The Mexicans are the real losers of the US election.
Mexican companies and workers have been one of the greatest beneficiaries of the North American Free Trade Agreement and globalization. The country in nominal terms is the 15th largest economy ($1.1 trillion USD) and 11th ($2.3 trillion) when measured by purchasing power parity globally. It climbed out its nearly frozen economy and became a major exporter of consumer electronics, OEM manufacturing, and vehicle production.
Donald Trump's singling out of Mexico and globalization as the source of the collapse of US manufacturing seems inspired by Ross Perot's 1992 statement that trade agreements were sending jobs overseas and that an agreement with Mexico was a "giant sucking sound [of US jobs] going south".
As a good friend, the Canadian Government is already looking at throwing Mexico under the bus as part of preliminary discussions with the new US Government to set up a bilateral trading agreement to replace NAFTA. Prime Minister Trudeau is scheduled to meet Donald Trump's son-in-law Jared Kushner in Calgary on January 24th as part of efforts by the Trump administration to reach out to Ottawa.

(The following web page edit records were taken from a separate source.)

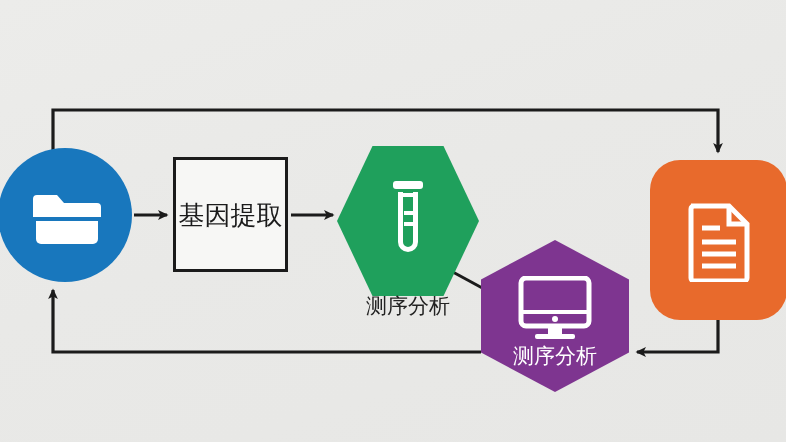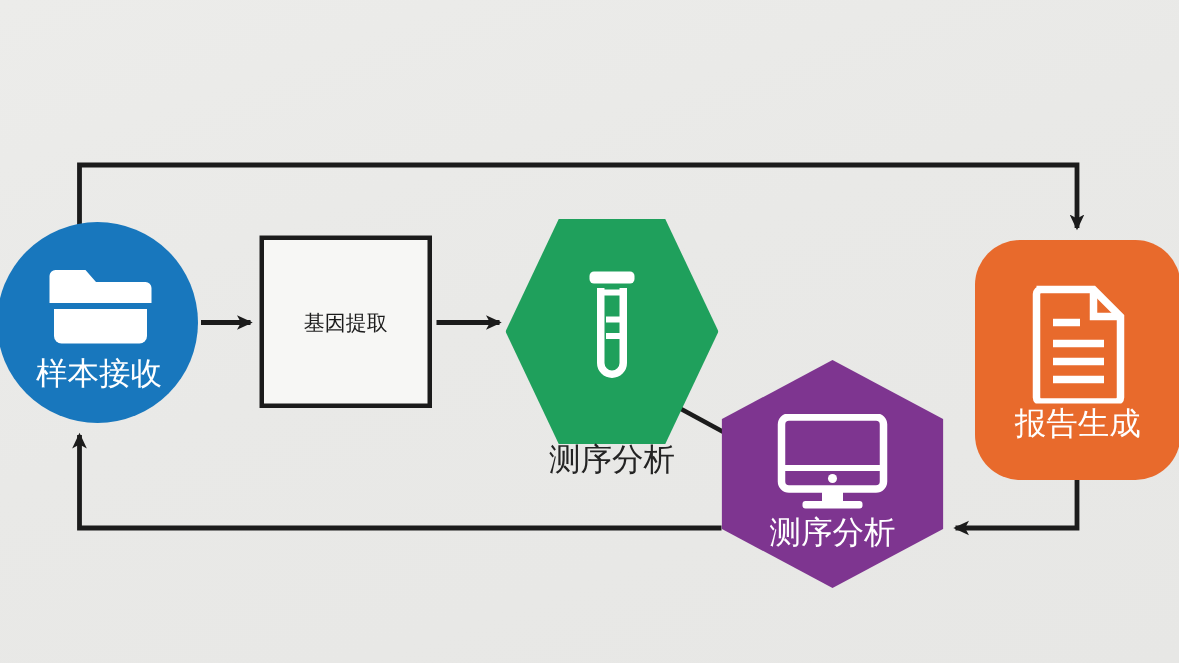"基因提取" #node-extract .caption { font-size: 14px -> 26px }
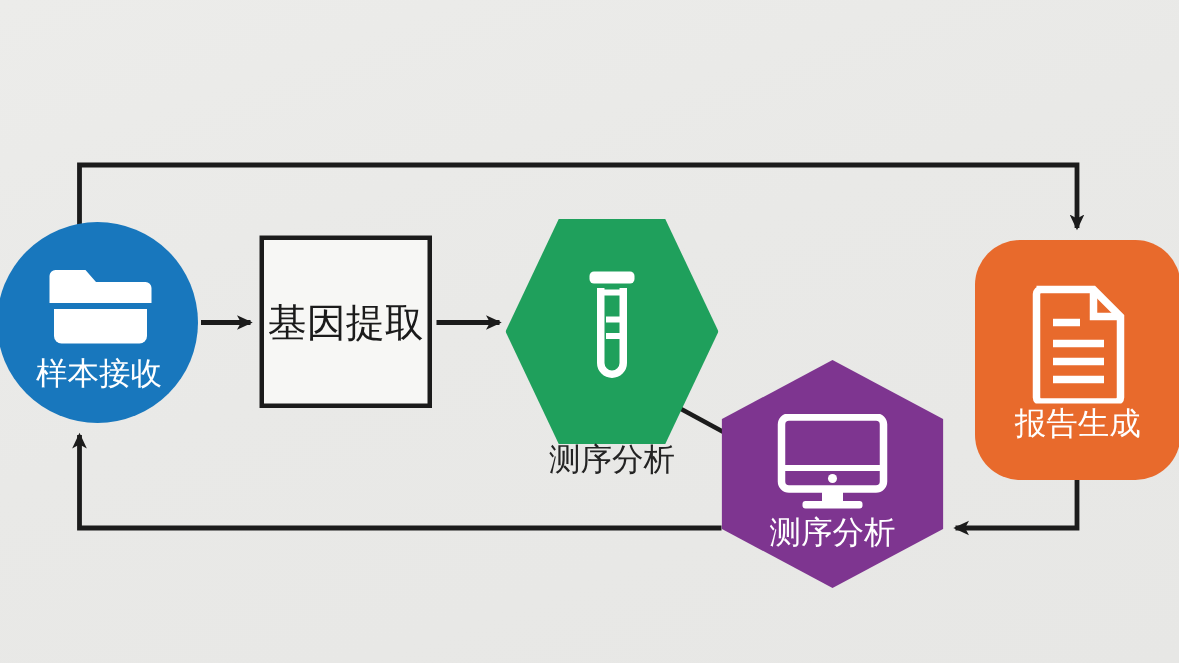"样本接收" span.caption { html: <span>样本接收</span> -> none }
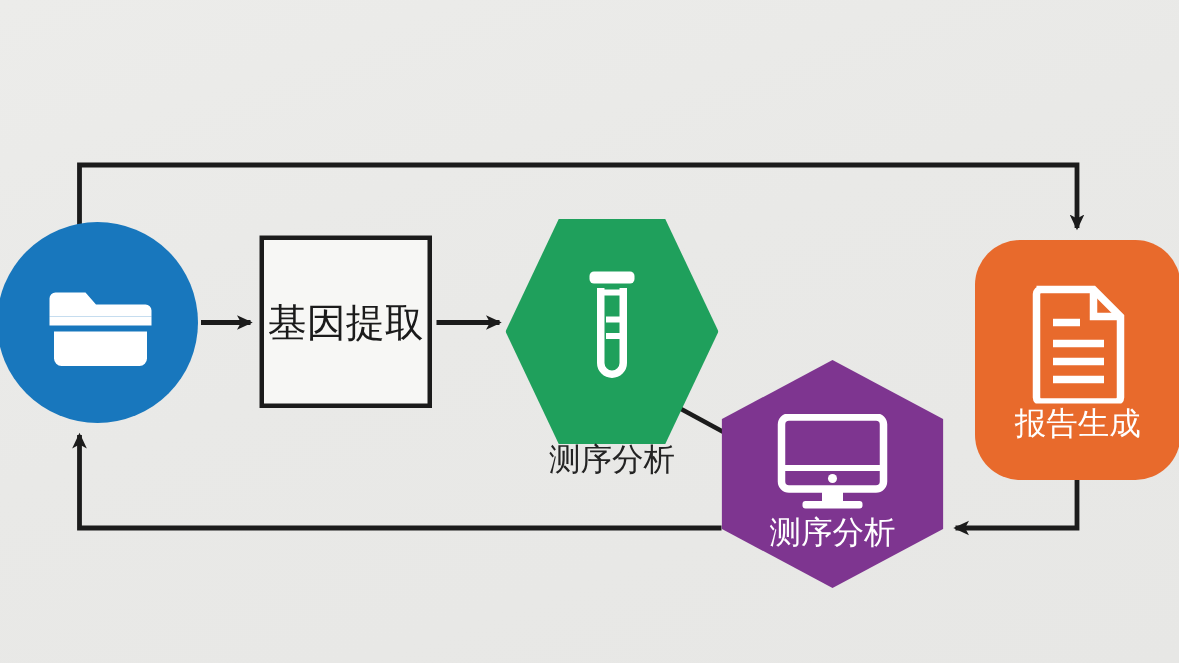"报告生成" span.caption { html: <span>报告生成</span> -> none }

Meanwhile, President Henrique Pena Nieto faces difficult questions at home on a projected slow down to the Mexican economy and very large uncertainty linked to its primary export market the US.
If indeed NAFTA collapses into a bilateral Canadian-US agreement the real question is what happens to Mexico? The country has sought to expand trade in recent years and signed free trade agreements with 44 countries such as the EU, Israel, EFTA, Japan and various other countries. This has not brought the necessary gains in export markets as still nearly 80 percent of exports went to the US in 2013.
In other words, Trump's got Mexico by the pussy.